Justice Department acts to lift hold on Obama’s immigration actions

The Justice Department has taken the first step in its efforts to undo a federal judge’s ruling that puts President Obama’s immigration executive actions on hold. The Justice…

President Barack Obama announced a series of executive actions in November to protect millions of immigrants from deportation. A federal judge from Texas issued a ruling last week to block those actions from being implemented. But on Monday, the Justice Department moved to lift the judge’s ruling. (Photo by Andrew Burton/Getty Images)

The Justice Department has taken the first step in its efforts to undo a federal judge’s ruling that puts President Obama’s immigration executive actions on hold.

The Justice Department filed an “emergency stay” on Monday in the court of U.S. District Judge Andrew Hanen in Brownsville, Texas. Last week, Hanen issued a preliminary injunction blocking the implementation of Obama’s executive actions on immigration announced in November. In doing so, he sided with Texas and 25 other states that joined in suing Obama over his immigration actions.

SEE ALSO: Judge temporarily halts Obama’s executive actions on immigration

In a motion filed Monday, Justice Department lawyers ask Hanen to “stay” his preliminary injunction ruling and allow Obama’s executive actions to move forward while the Obama administration files an appeal. Those actions include the expansion of a deferred action program for undocumented immigrants who came to the United States as children and a new deferred action program for the parents of U.S. citizens and lawful permanent residents.

They argue a stay is necessary to ensure the Department of Homeland Security is “able to most effectively protect national security, public safety, and integrity of the border.”

“Specifically, the Deferred Action Guidance enjoined by this Court is an integral part of the Department’s comprehensive effort to set and effectuate immigration enforcement priorities that focus on the removal of threats to public safety, national security risks, and recent border crossers, thereby best securing the Homeland in the face of limited resources” Justice Department lawyers added. “Absent a stay, DHS will sustain irreparable harm—harm that would not be cured, even if Defendants ultimately prevail on that appeal.”

In addition, Justice Department lawyers say that “at the very least” the preliminary injunction blocking Obama’s executive actions on immigration should only apply to Texas, given that it was “only State whose claims of harm the Court credited.”

SEE ALSO: Advocates tell immigrants: Don’t panic and keep preparing

But it’s likely that Hanen will not reverse his own ruling.
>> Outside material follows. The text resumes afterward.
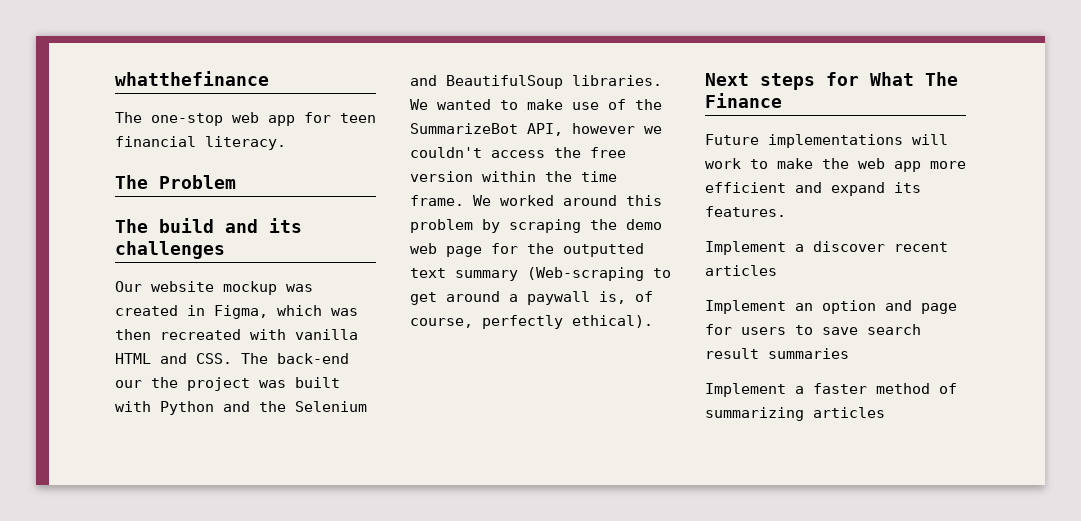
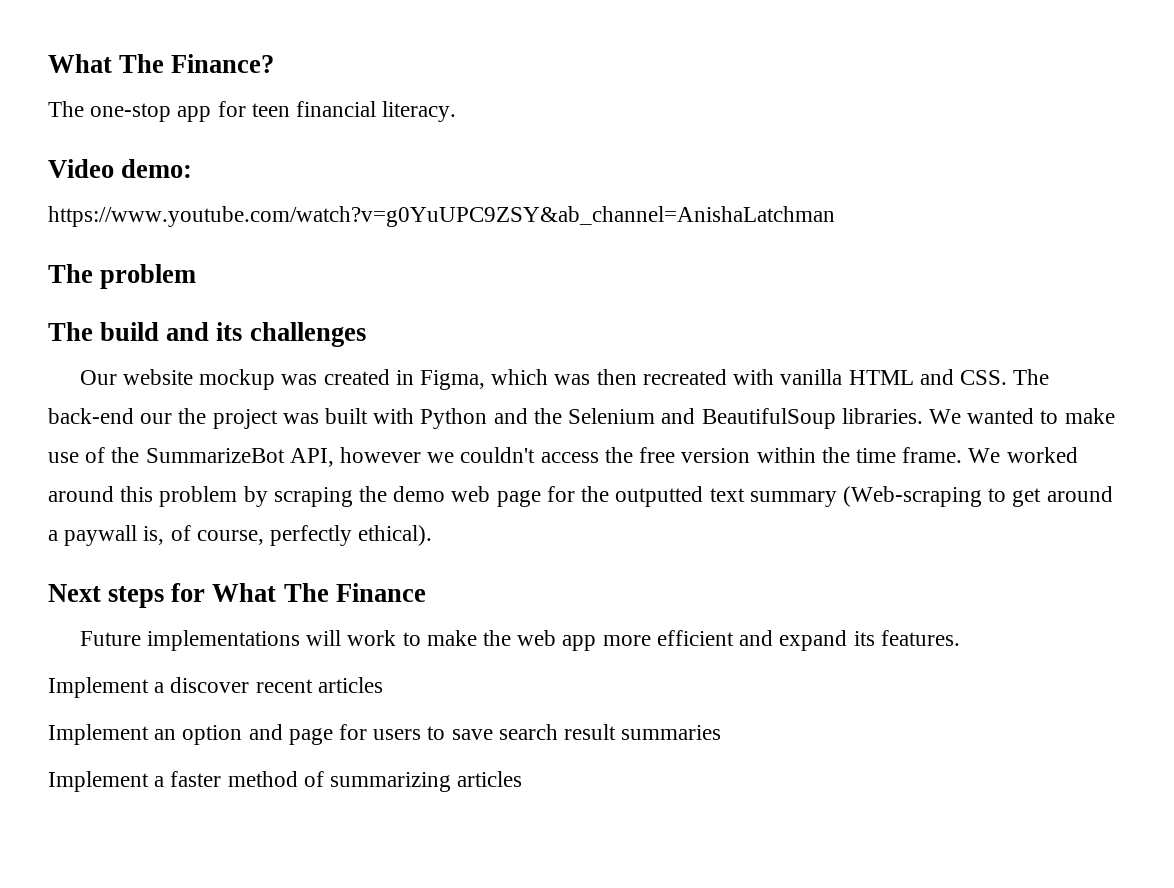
[115,71,269,86] whatthefinance -> [48,54,275,73] What The Finance?
[232,112,259,123] web -> (172, 112) none
[115,175,236,189] // The Problem -> [48,159,193,178] [48,206,835,227] [48,264,197,289] // Video demo: // https://www.youtube.com/watch?v=g0YuUPC9ZSY&ab_channel=AnishaLatchman // The problem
If that happens, the Justice Department is expected to take its request for a stay to the 5th U.S. Circuit Court of Appeals, which is widely known as the country’s most conservative federal appeals court.

The White House first announced that the Justice Department would file an emergency stay on Friday. Texas Gov. Greg Abbott, who launched the lawsuit on behalf of Texas and the other states, denounced the news and said the Obama administration’s request for a stay “should be denied.”

“A stay is typically granted to have the status quo maintained,” Abott said in a statement. “Here the status quo is the immigration law passed by Congress, not the executive action by the President that rewrites immigration law. The President’s lawless trampling of the Constitution thwarts the status quo.”

Meanwhile, immigrant rights groups, like the National Immigration Law Center, welcomed the news and applauded the Justice Department for “standing on the right side of the law and on the right side of history.”